Assignment:
In your copy, reproduce each entry exactly and leave out the pictures.

(Given records begins)

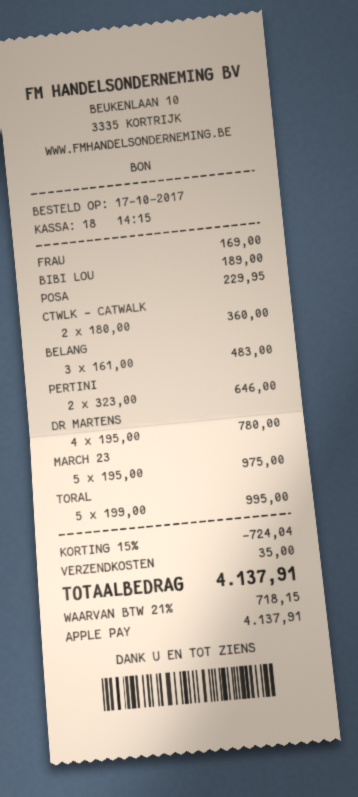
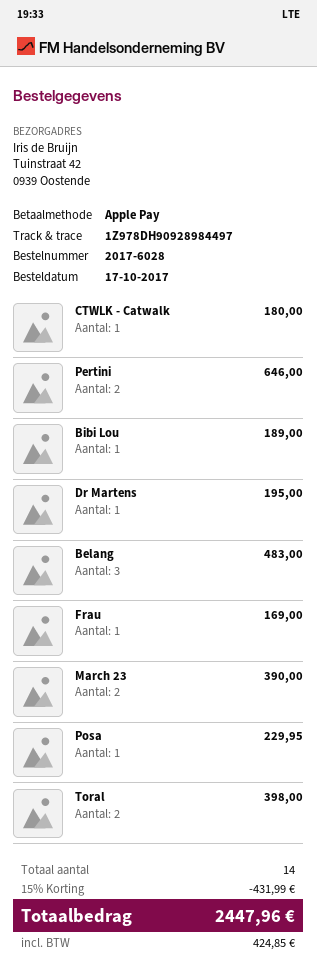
CTWLK - CATWALK: 2 for 360.00 -> 1 for 180.00
DR MARTENS: 4 for 780.00 -> 1 for 195.00
MARCH 23: 5 for 975.00 -> 2 for 390.00
TORAL: 5 for 995.00 -> 2 for 398.00
discount: 15% = 724.04 -> 15% = 431.99
shipping: 35.00 -> none
tax: 718.15 -> 424.85
total: 4137.91 -> 2447.96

(Given records ends)

Answer section:
CTWLK - CATWALK: 2 for 360.00 -> 1 for 180.00
DR MARTENS: 4 for 780.00 -> 1 for 195.00
MARCH 23: 5 for 975.00 -> 2 for 390.00
TORAL: 5 for 995.00 -> 2 for 398.00
discount: 15% = 724.04 -> 15% = 431.99
shipping: 35.00 -> none
tax: 718.15 -> 424.85
total: 4137.91 -> 2447.96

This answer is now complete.